(Action item)
Set down again exactly the lines of the listing below that fall between the line holding "2015: 14500000000 -> 16000000000" and the line holding "none -> 14000000000", inclusive.

(Records for processing)
= Beginning of Section =

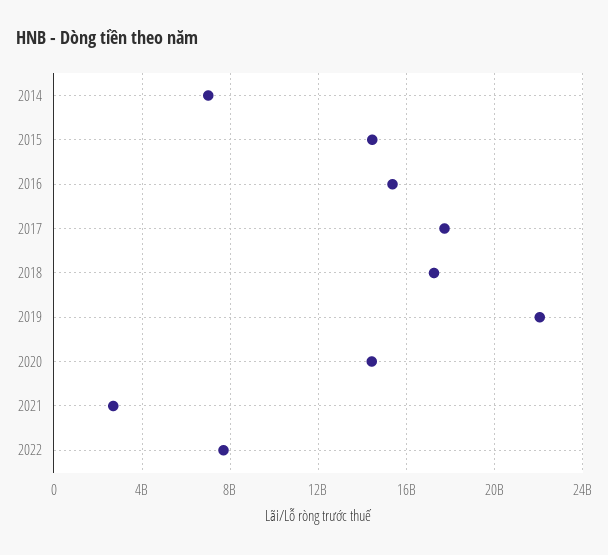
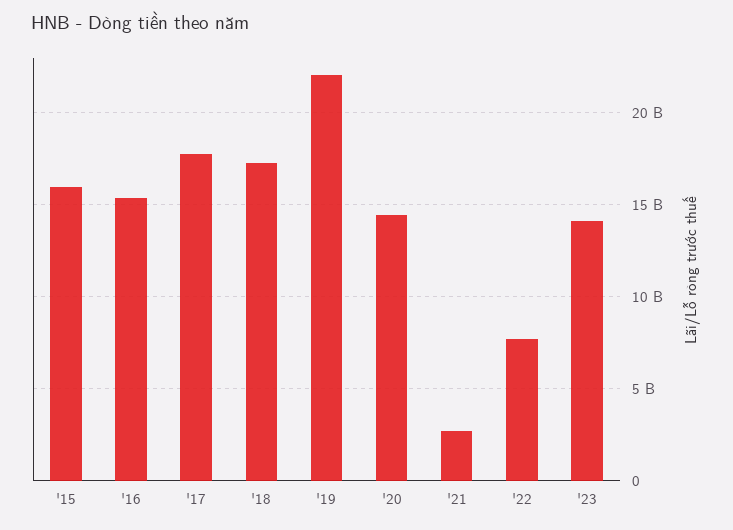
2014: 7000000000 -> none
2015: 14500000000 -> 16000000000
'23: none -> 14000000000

= End of Section =
= Beginning of Section =

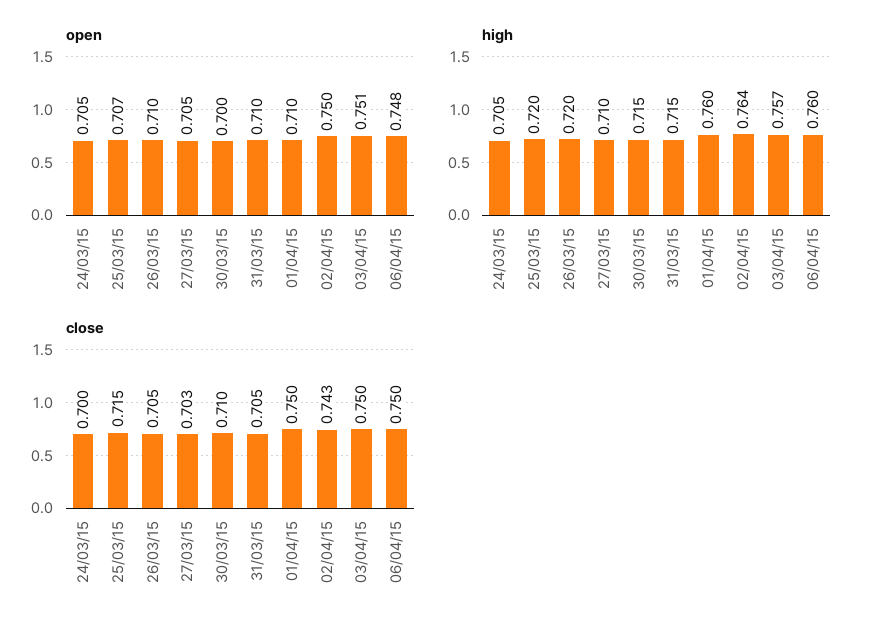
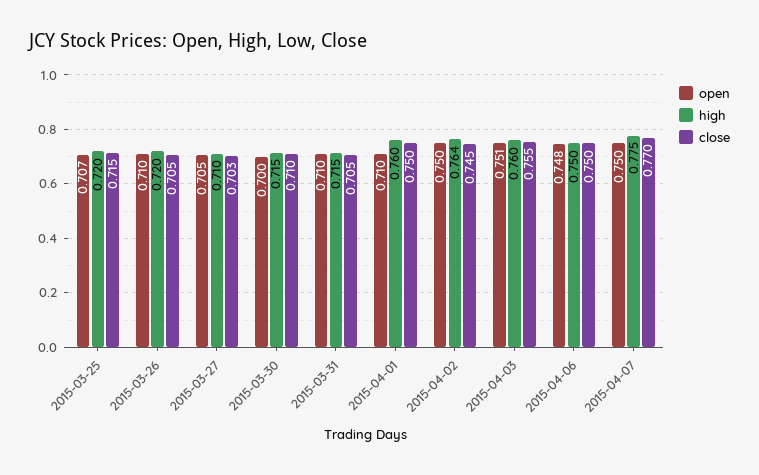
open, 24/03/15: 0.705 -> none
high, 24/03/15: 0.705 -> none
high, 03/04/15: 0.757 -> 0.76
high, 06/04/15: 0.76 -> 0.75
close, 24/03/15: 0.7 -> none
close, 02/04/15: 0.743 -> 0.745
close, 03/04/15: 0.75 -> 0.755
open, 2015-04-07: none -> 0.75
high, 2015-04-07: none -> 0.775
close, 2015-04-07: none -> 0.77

= End of Section =
= Beginning of Section =

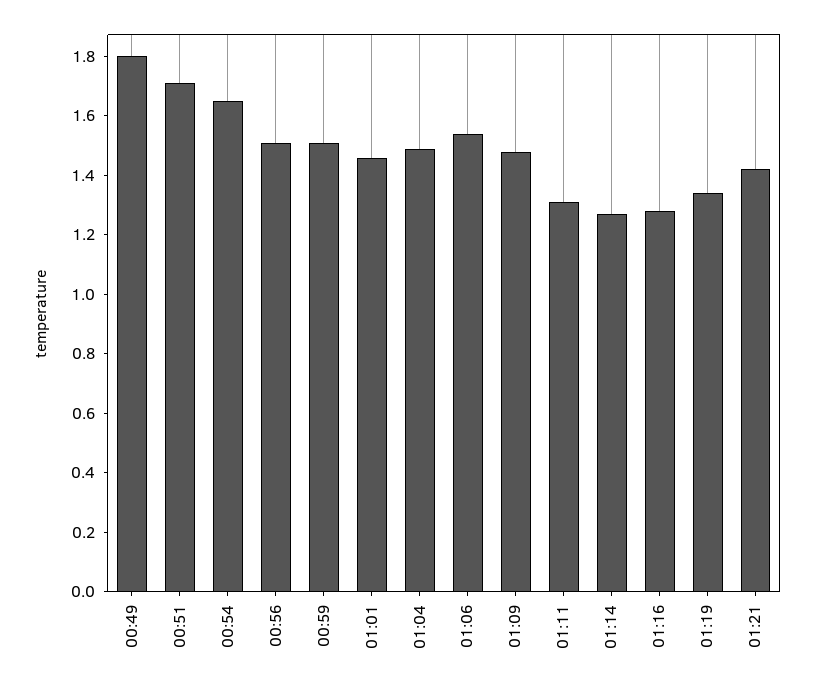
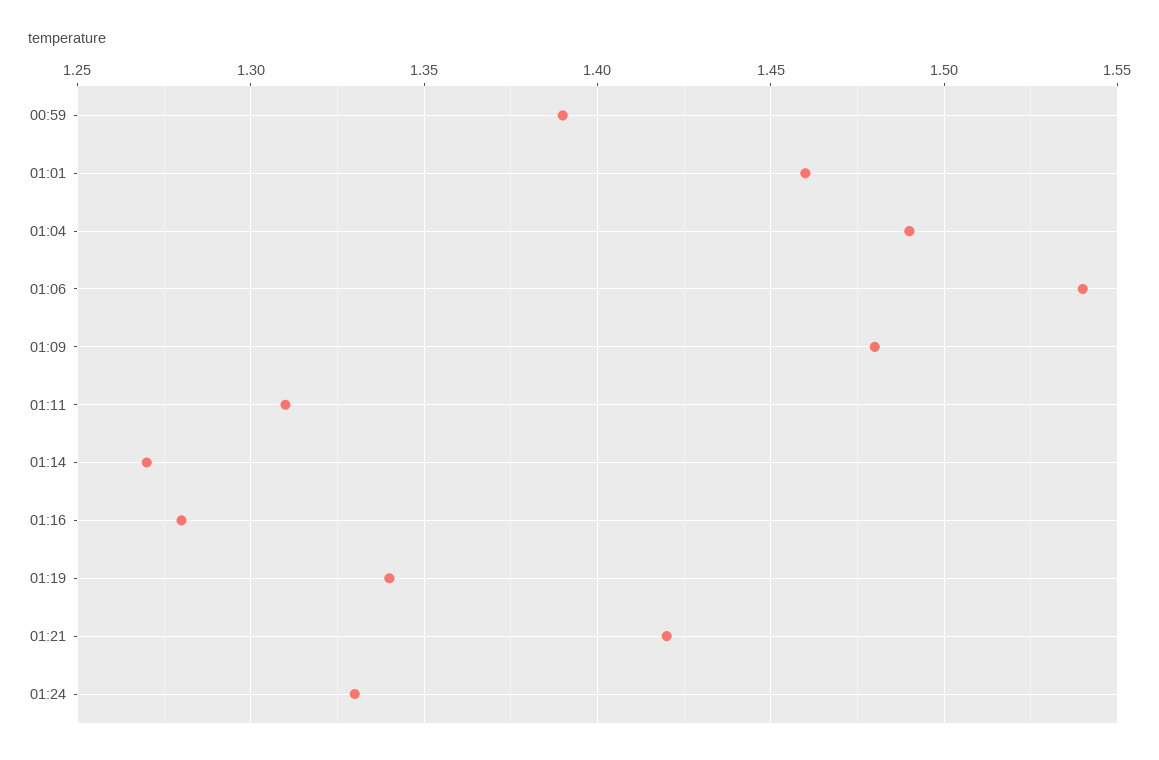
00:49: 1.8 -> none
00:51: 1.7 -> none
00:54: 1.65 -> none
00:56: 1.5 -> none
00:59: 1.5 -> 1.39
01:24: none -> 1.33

= End of Section =

(Solution to the exercise)
2015: 14500000000 -> 16000000000
'23: none -> 14000000000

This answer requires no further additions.